The way to do this could be:
scholar.google.com/scholar?q=%22TITLE_OF_THE_PAPER%22author1%20author2
Find the first "cache:([^:]+):" regexp (which comes from something like the following):
<a href="http://scholar.googleusercontent.com/scholar?q=cache:bPrZe0NyrG0J:scholar.google.com/+Learning+Analytics+on+federated+remote+laboratories:+tips+and+techniques&hl=es&as_sdt=0,5" class="gs_nvi">Versión en HTML</a>
And that's the identifier in base64. Then you can put:
http://scholar.google.es/scholar?cites=bPrZe0NyrG0J
to show the cites.
Example:
import re
import urllib2
req = urllib2.Request("http://scholar.google.es/scholar?q=%22Towards+federated+interoperable+bridges+for+sharing+educational+remote+laboratories%22", headers = { 'User-Agent' : 'Google Chrome' })

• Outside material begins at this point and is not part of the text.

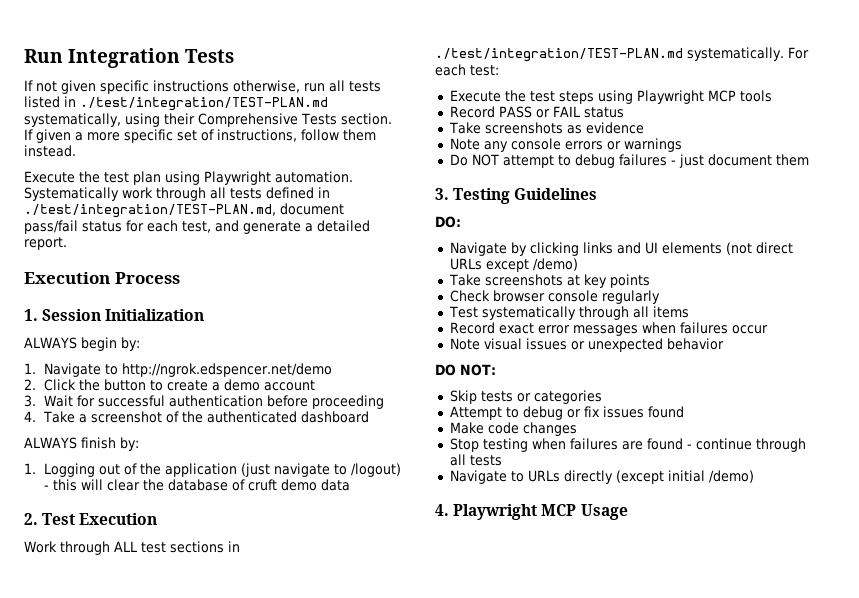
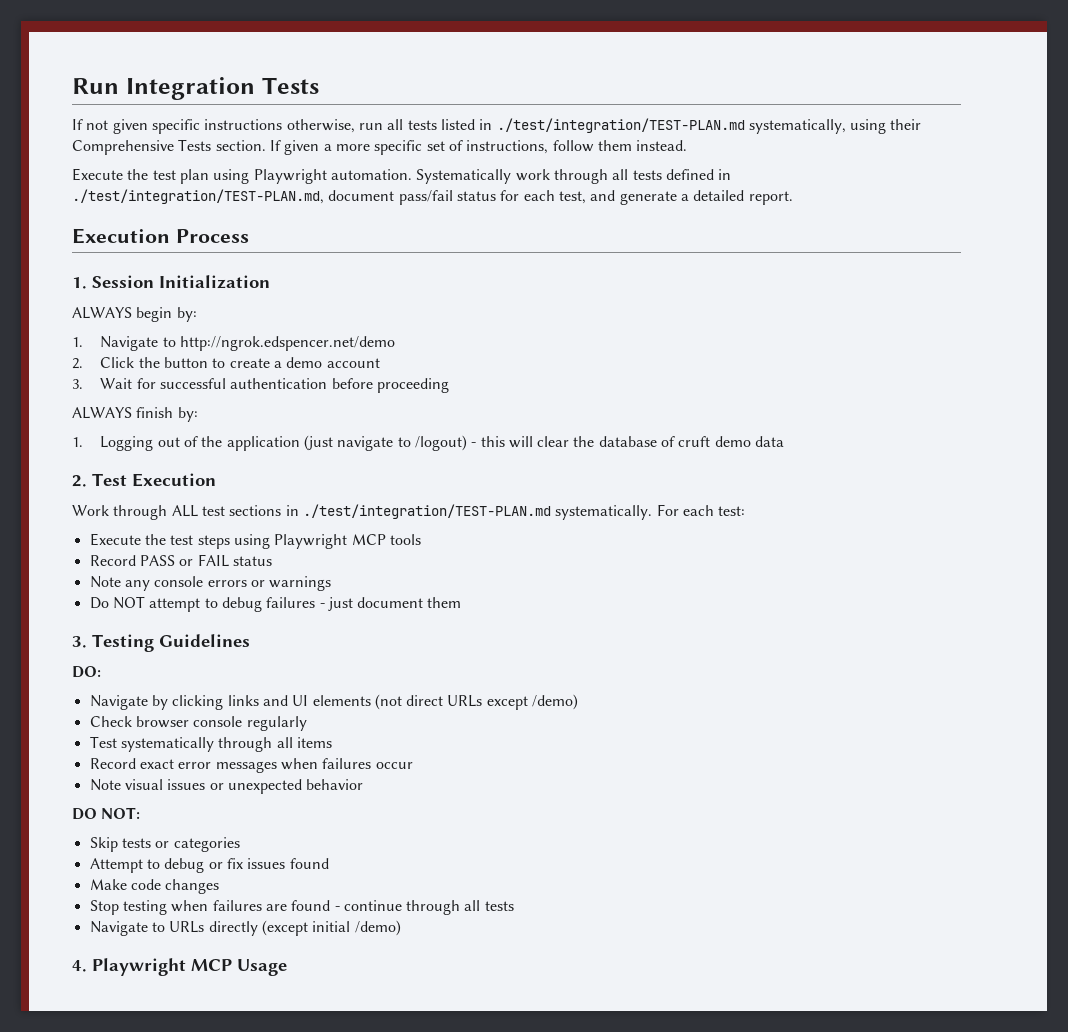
- 4. Take a screenshot of the authenticated dashboard
- Take screenshots as evidence
- Take screenshots at key points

urlobj = urllib2.urlopen(req)
contents = urlobj.read()
regex = re.compile(r"cache:([^:]+):")
token = regex.findall(contents)[0]
print token
# This returns: bPrZe0NyrG0J
# If we want to pass to the numeric form:
hex_token = ""
for byte in token.decode('base64')[::-1][1:]:
hex_token += hex(ord(byte)).split('0x')[1].zfill(2)
print int(hex_token, 16)
# With both identifiers:
#
# "http://scholar.google.es/scholar?cites=" + identifier
#
# works.
If the paper is not yet in Google Scholar, it should not be added.